After police arrested a 14-year-old on suspicion of stabbing a dairy owner in Christchurch in December, Kaushal told RNZ his team would start work on youth offences soon.

“We have delivered five reports so far to government proposing law changes – from shoplifting, to trespass, to citizens’ arrest and move-on orders,” Kaushal said, indicating the group’s next priority was youth offences.

“I can’t comment on specific measures at this time, but I am personally concerned about how we deal with parents who have created an environment that contributes to their children offending,” he said in December.

In a subsequent interview with the New Zealand Herald on Tuesday, Goldsmith didn’t suggest that youth crime was a priority.

“It’s been very successful in getting all the work done, and they’ve got a couple of issues that they’re going to wrap up before they finish, which is one on facial recognition and the other one on the security industry,” he said.

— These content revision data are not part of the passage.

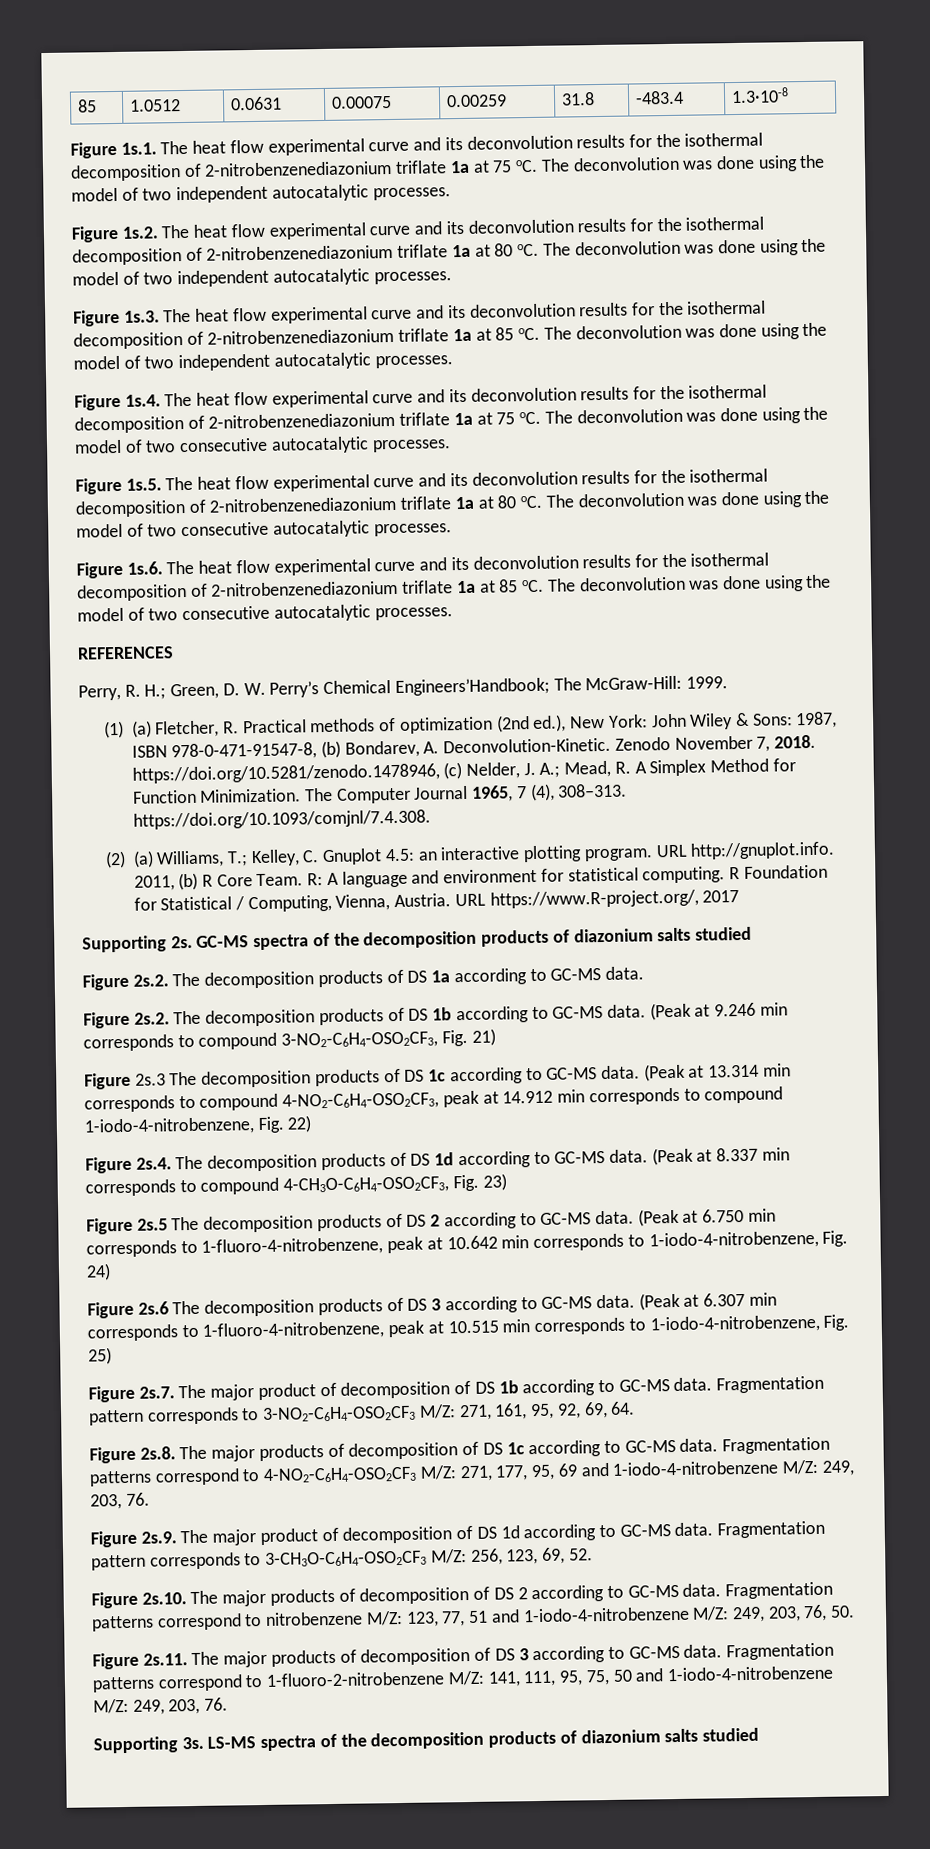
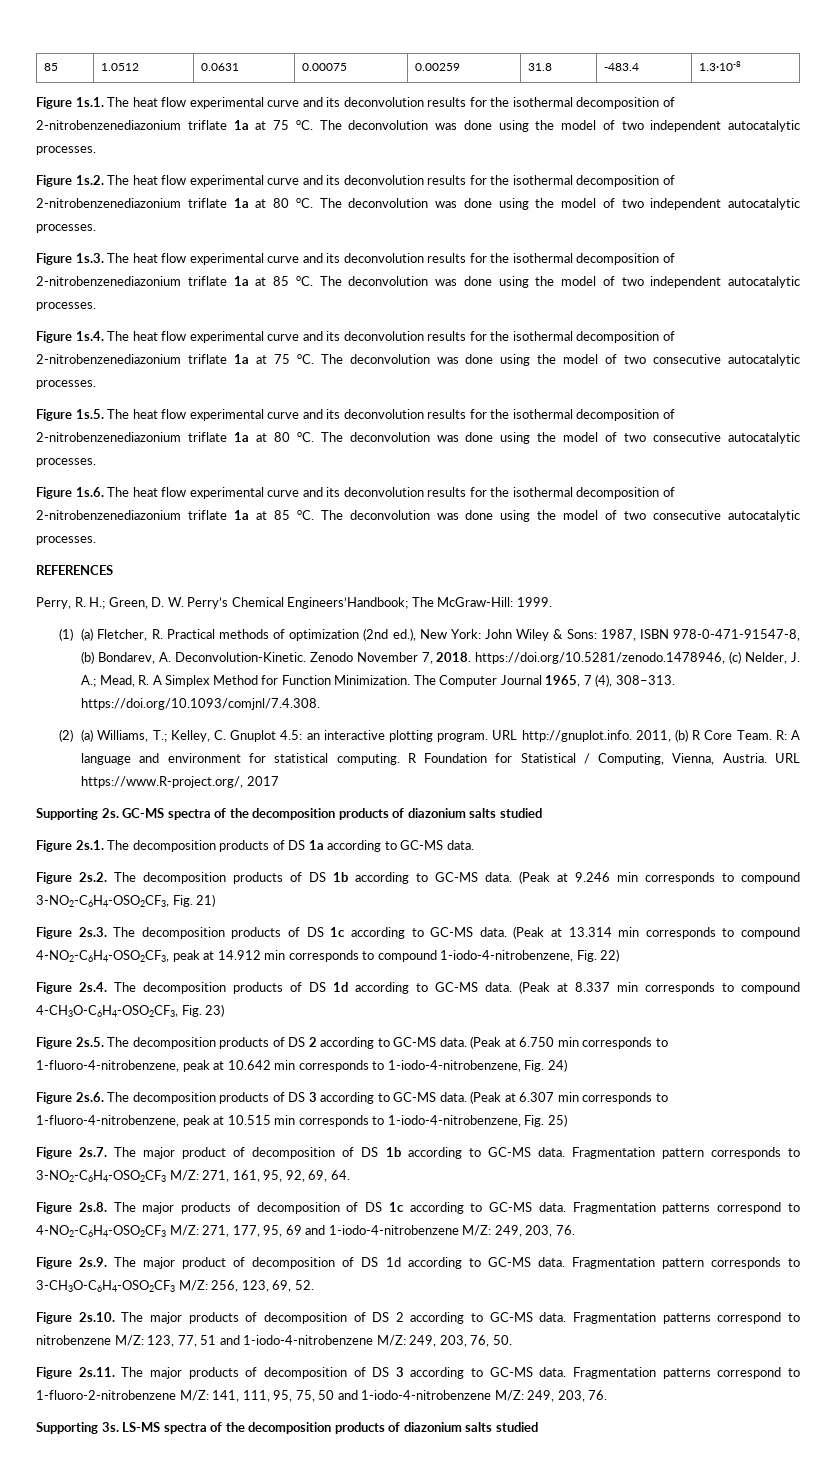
- Figure 2s.2. The decomposition products of DS 1a according to GC-MS data.
+ Figure 2s.1. The decomposition products of DS 1a according to GC-MS data.
- Figure 2s.3 The decomposition products of DS 1c according to GC-MS data.
+ Figure 2s.3. The decomposition products of DS 1c according to GC-MS data.
- Figure 2s.5 The decomposition products of DS 2 according to GC-MS data.
+ Figure 2s.5. The decomposition products of DS 2 according to GC-MS data.
- Figure 2s.6 The decomposition products of DS 3 according to GC-MS data.
+ Figure 2s.6. The decomposition products of DS 3 according to GC-MS data.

Goldsmith clarified that remark on Friday, saying the government was “particularly interested in advice around facial recognition and the security industry”.

“However, any additional advice the [ministerial advisory group] wishes to provide before it concludes its work is always welcome,” he said.

Nevertheless, retailers expressed concern that the group’s work on youth offences would be left unfinished.

Jaspreet Singh Kandhari Supplied

Jaspreet Singh Kandhari, general secretary of the New Zealand Indian Business Association, said his organisation had made a submission to the group with suggestions to tackle violent youth crime.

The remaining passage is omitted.